DLR’s HYDROSOL project in Almería
The German Aerospace Center (Deutsches Zentrum für Luft- und Raumfahrt; DLR) participates enthusiastically in the newly founded association N.ERGHY (New European Research Grouping on Fuel Cells and Hydrogen). N.ERGHY has recently been founded in Brussels, and together with the European Commission and an industry grouping forms part of the "Joint Technology Initiative for Hydrogen and Fuel Cells" (JTI), which has its aim the rapid development and deployment of hydrogen production and hydrogen application technologies.

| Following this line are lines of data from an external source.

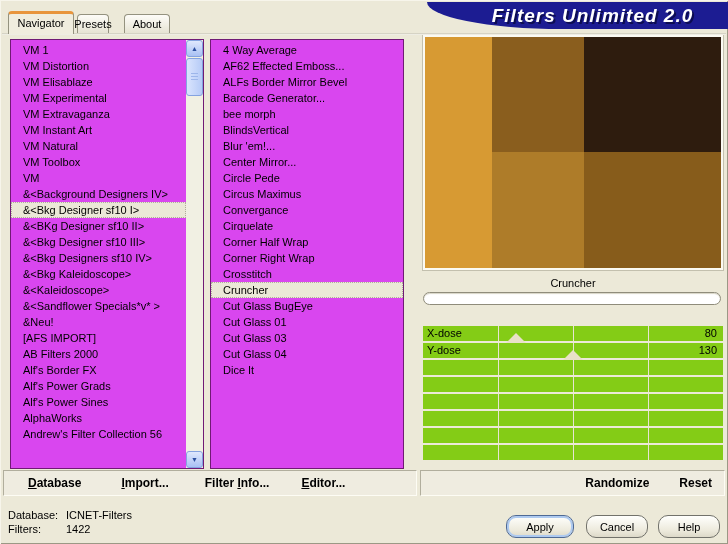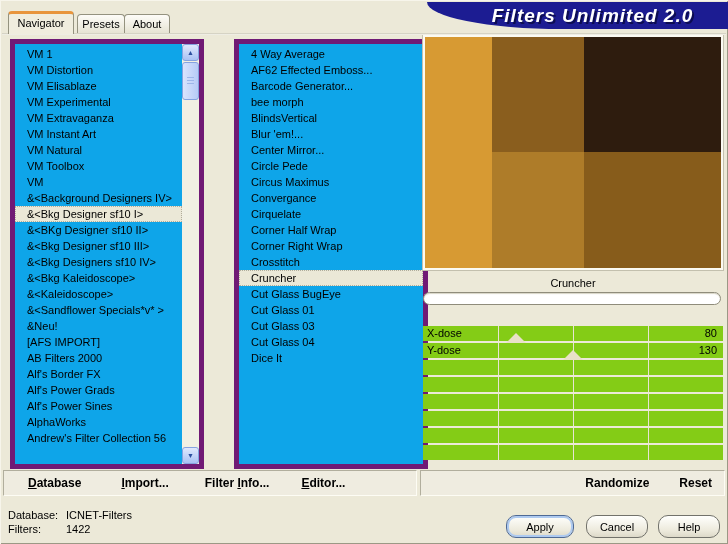--- a/index.html
+++ b/index.html
@@ -19,7 +19,7 @@
   .tab.active { left:8px; top:11px; width:66px; height:23px; background:#f0edde;
                 border-top:3px solid #e8953c; padding-top:3px; z-index:3; }
   .tab.inactive { top:14px; height:20px; background:linear-gradient(#fdfcf8,#e5e2d1); padding-top:3px; z-index:1; }
-  .tab.t1 { left:77px; width:48px; }
+  .tab.t1 { left:77px; width:32px; }
   .tab.t2 { left:124px; width:46px; }
   .tabline { position:absolute; left:2px; right:2px; top:33px; height:2px;
              background:linear-gradient(#c9c6b5,#fbfaf3); z-index:2; }

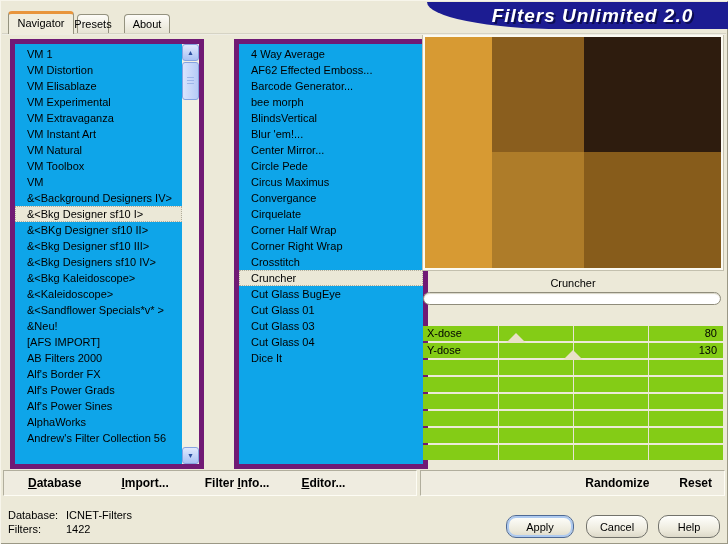--- a/index.html
+++ b/index.html
@@ -25,7 +25,7 @@
              background:linear-gradient(#c9c6b5,#fbfaf3); z-index:2; }
 
   
-  .listbox { position:absolute; top:39px; height:430px; background:#0ea5e9; border:5px solid #701a75; }
+  .listbox { position:absolute; top:39px; height:430px; background:#d946ef; border:1px solid #701a75; }
   .listbox.cat { left:10px; width:194px; }
   .listbox.flt { left:234px; width:194px; }
   .items { position:absolute; left:0; top:0; right:0; bottom:0; overflow:hidden; padding-top:2px; }

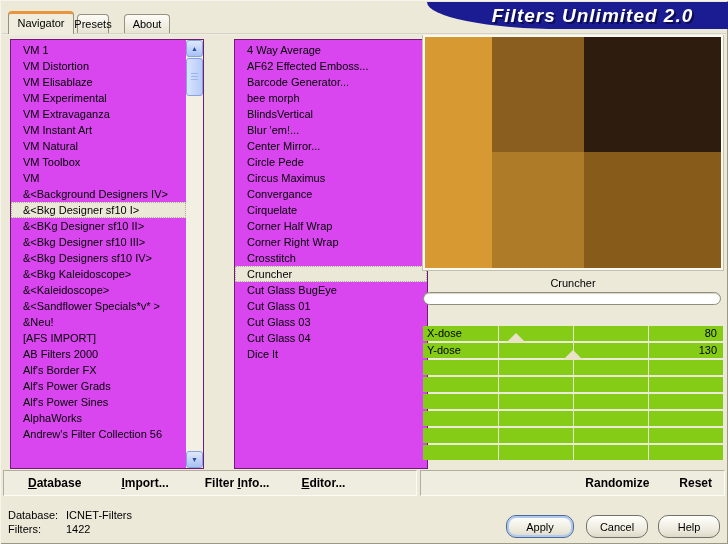--- a/index.html
+++ b/index.html
@@ -27,7 +27,7 @@
   
   .listbox { position:absolute; top:39px; height:430px; background:#d946ef; border:1px solid #701a75; }
   .listbox.cat { left:10px; width:194px; }
-  .listbox.flt { left:234px; width:194px; }
+  .listbox.flt { left:210px; width:194px; }
   .items { position:absolute; left:0; top:0; right:0; bottom:0; overflow:hidden; padding-top:2px; }
   .listbox.cat .items { right:17px; }
   .li { height:16px; line-height:16px; font-size:11px; padding-left:12px; white-space:nowrap; color:#000; }

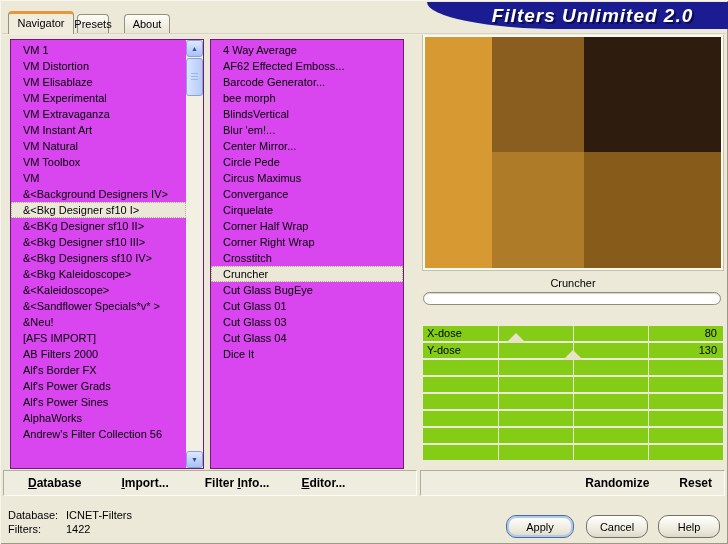--- a/index.html
+++ b/index.html
@@ -159,6 +159,7 @@
     <div class="items" id="fltItems">
         <div class="li">4 Way Average</div>
         <div class="li">AF62 Effected Emboss...</div>
+        <div class="li">ALFs Border Mirror Bevel</div>
         <div class="li">Barcode Generator...</div>
         <div class="li">bee morph</div>
         <div class="li">BlindsVertical</div>

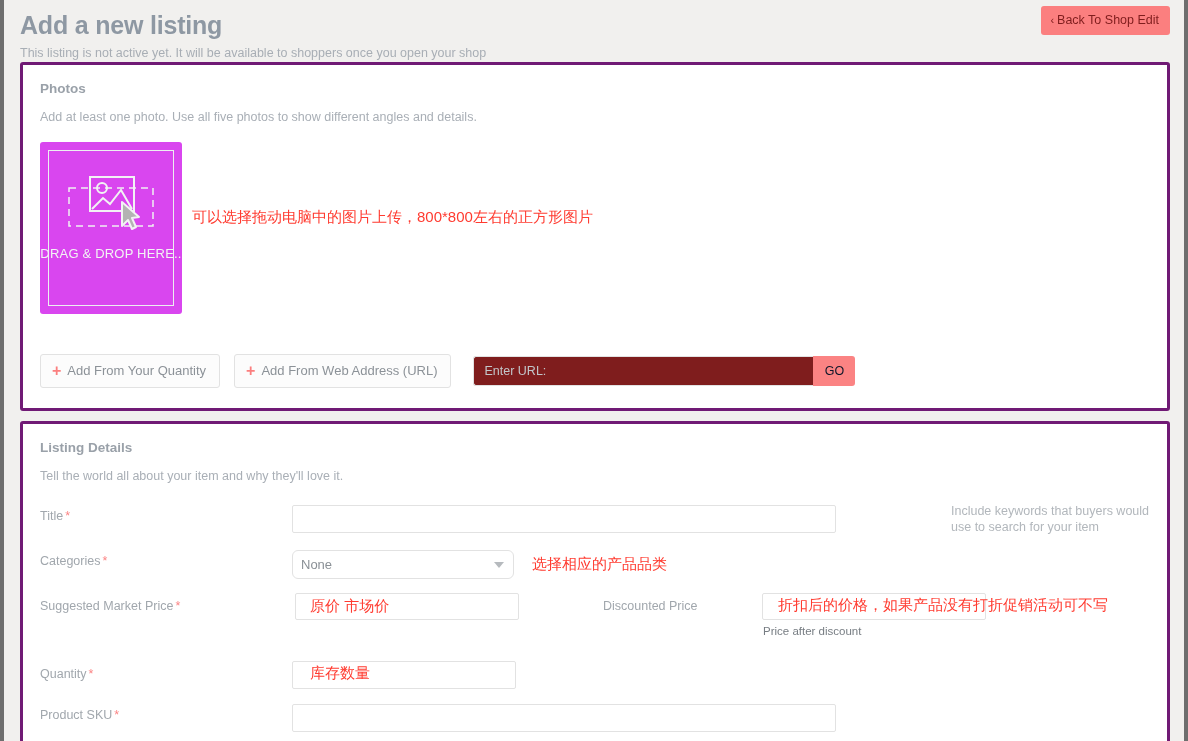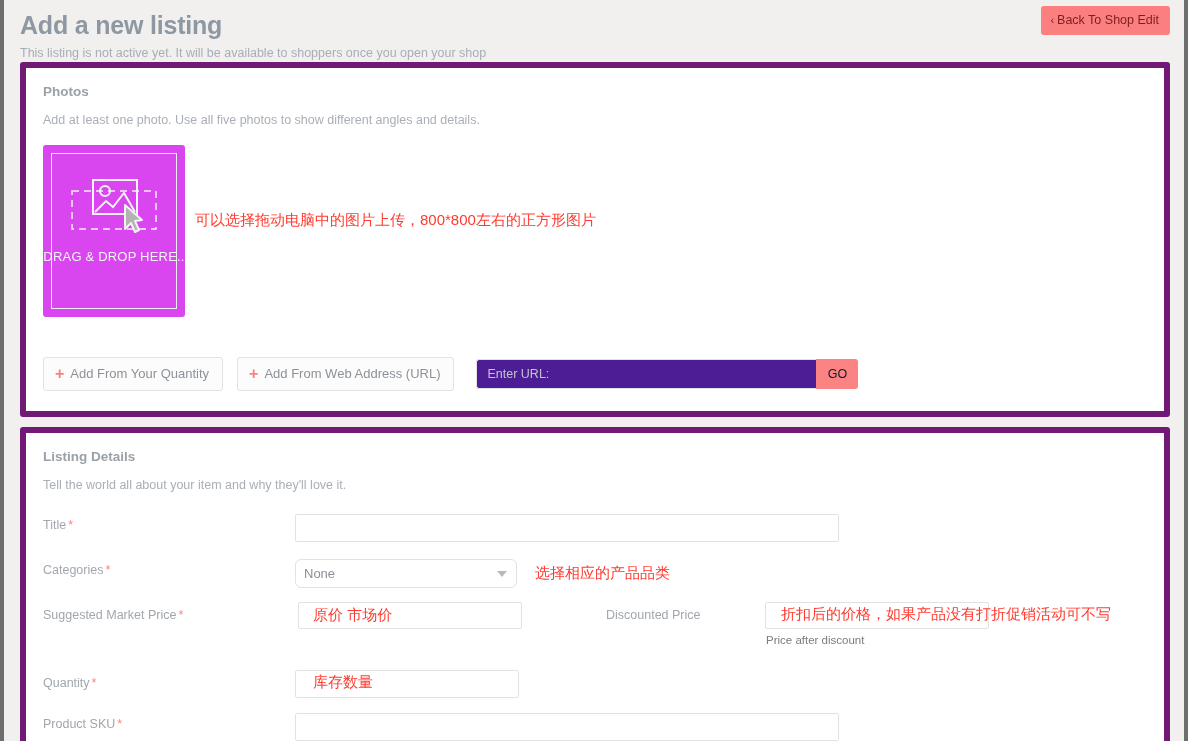--- a/index.html
+++ b/index.html
@@ -38,7 +38,7 @@
 
   
   .panel {
-    background:#fff; border:6px solid #701a75; border-radius:3px;
+    background:#fff; border:3px solid #701a75; border-radius:3px;
     margin: 0 14px 10px 16px;
   }
   .panel-inner { padding: 16px 18px 20px 17px; position:relative; }

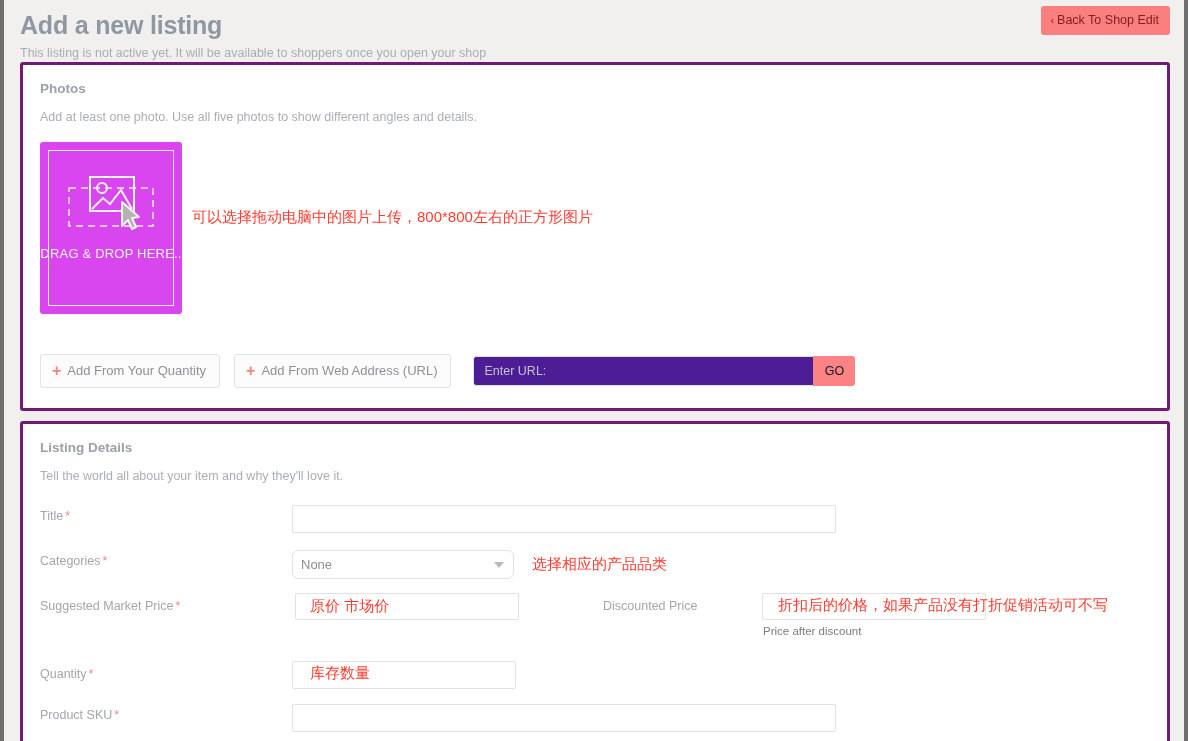--- a/index.html
+++ b/index.html
@@ -82,7 +82,7 @@
   .url-wrap { display:flex; margin-left:22px; }
   .url-input {
     width:340px; height:30px; border:1px solid #e2e2e2; border-right:none;
-    background:#4c1d95; font-size:12.5px; color:#b5b9bd; padding:0 10px;
+    background:#7f1d1d; font-size:12.5px; color:#b5b9bd; padding:0 10px;
     font-family:"Liberation Sans", sans-serif; outline:none;
     border-radius:3px 0 0 3px;
   }

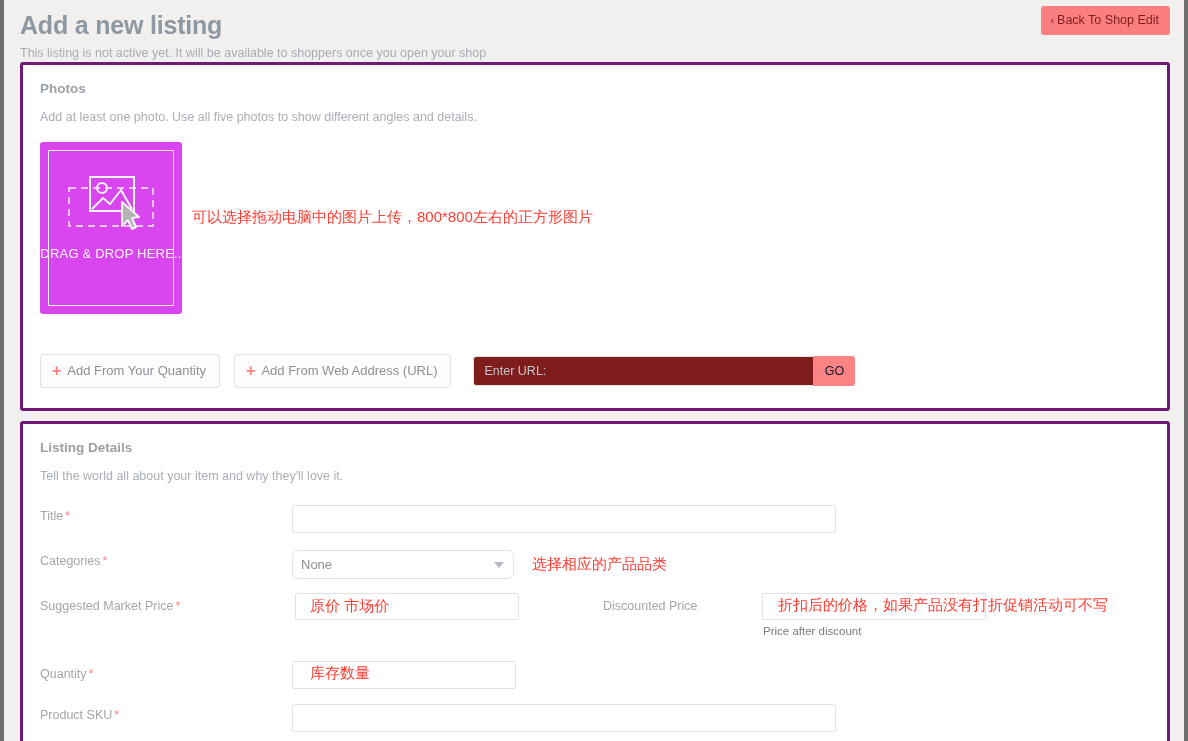--- a/index.html
+++ b/index.html
@@ -191,6 +191,7 @@
             <span>Title</span><span class="req">*</span>
           </div>
           <input class="finput" style="left: 252px; width: 544px; top: 4px;" type="text">
+          <div class="title-help">Include keywords that buyers would use to search for your item</div>
         </div>
 
         <div class="frow">

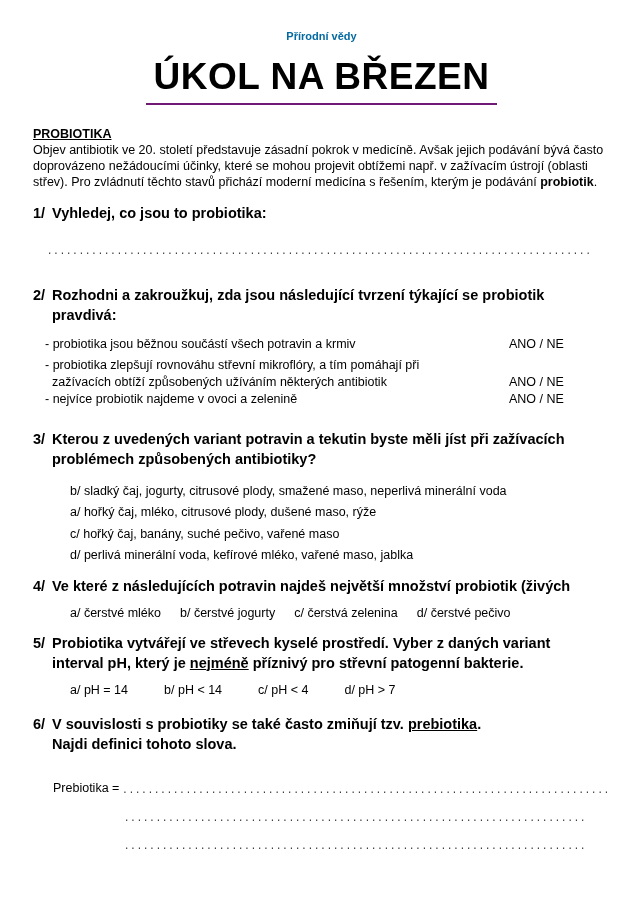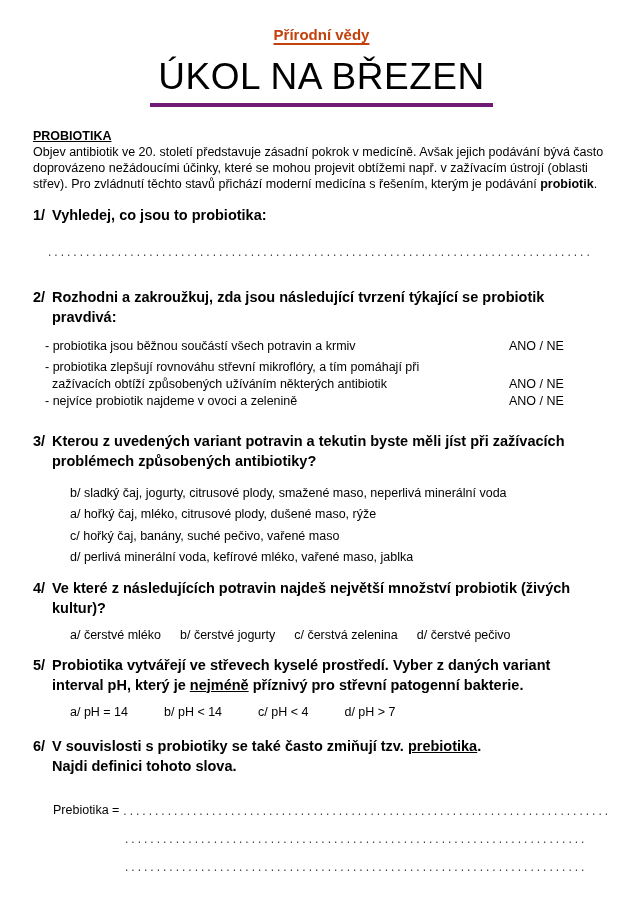--- a/index.html
+++ b/index.html
@@ -15,8 +15,8 @@
   
   .subject-line{text-align:center;margin:0 0 12px 0;}
   .subject-text{
-    display:inline-block;font-size:15px;font-weight:bold;color:#c2410c;
-    text-decoration:underline;text-underline-offset:3px;text-decoration-thickness:2px;
+    display:inline-block;font-size:11px;font-weight:bold;color:#0369a1;
+    text-underline-offset:3px;text-decoration-thickness:2px;
   }
   .title-line{text-align:center;margin:0 0 22px 0;}
   .title-text{

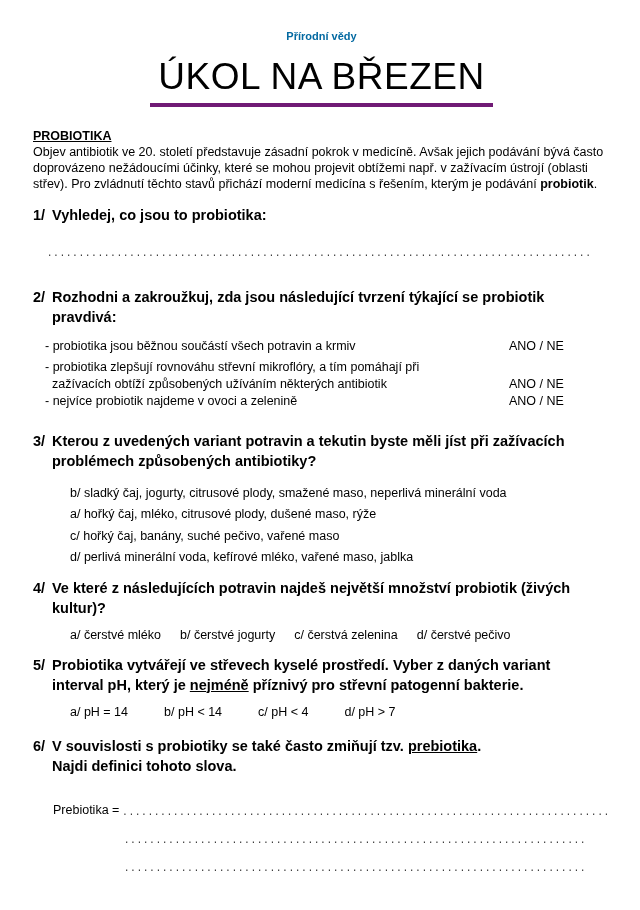--- a/index.html
+++ b/index.html
@@ -20,8 +20,8 @@
   }
   .title-line{text-align:center;margin:0 0 22px 0;}
   .title-text{
-    display:inline-block;font-size:37px;font-weight:normal;letter-spacing:0.5px;
-    border-bottom:4px solid #701a75;padding:0 8px 4px 8px;line-height:1.15;
+    display:inline-block;font-size:37px;font-weight:bold;letter-spacing:0.5px;
+    border-bottom:2px solid #701a75;padding:0 8px 4px 8px;line-height:1.15;
   }
   
   .section-heading{font-size:12.5px;font-weight:bold;text-decoration:underline;margin:0 0 1px 0;}

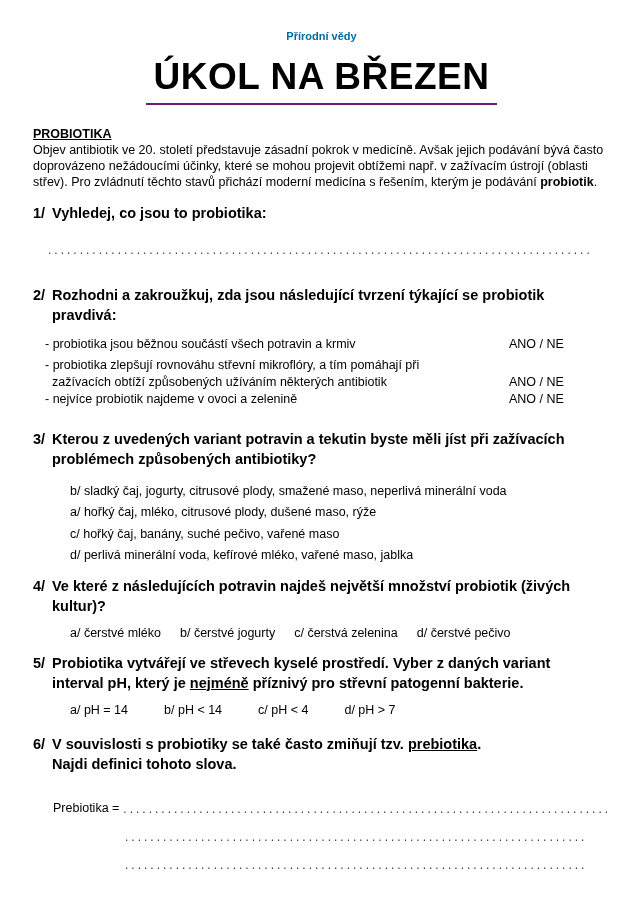--- a/index.html
+++ b/index.html
@@ -129,7 +129,6 @@
     <span class="q-num">4/</span>
     <div class="q-text">
       <div>Ve které z následujících potravin najdeš největší množství probiotik (živých</div>
-      <div>kultur)?</div>
     </div>
   </div>
   <div class="opt-inline q4gap">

For the next five years, the JTI has a budget of 940 million euro at its disposal, with the industry and the European Commission each providing half of the total sum. The establishment of the JTI entails that the research themes hydrogen and fuel cells within the EU's research framework programme are organised exclusively through the JTI. N.ERGHY's essential tasks include defining themes from the research and development areas to be elaborated and worked on. So far, 42 European research institutions and universities have joined N.ERGHY.
One of the main aims of hydrogen research is to develop, within the next ten years, the required technologies and to make them marketable, and then to gradually develop a viable hydrogen economy in Europe - the scenarios used have time horizons of up to 2050. DLR is already working intensively on research and development concerning fuel cells and hydrogen. In late March, a 100-kilowatt reactor for producing hydrogen through water splitting using solar energy was inaugurated at the Plataforma Solar de Almería (Spain) as part of the HYDROSOL project.
As N.ERGHY Executive Board member, Dr Christian Sattler of the DLR Institute of Technical Thermodynamics is responsible for the fields of hydrogen production and hydrogen storage. Moreover, the DLR's Programme Directorate Energy undertakes the N.ERGHY secretariat and makes additional staff resources available for this purpose.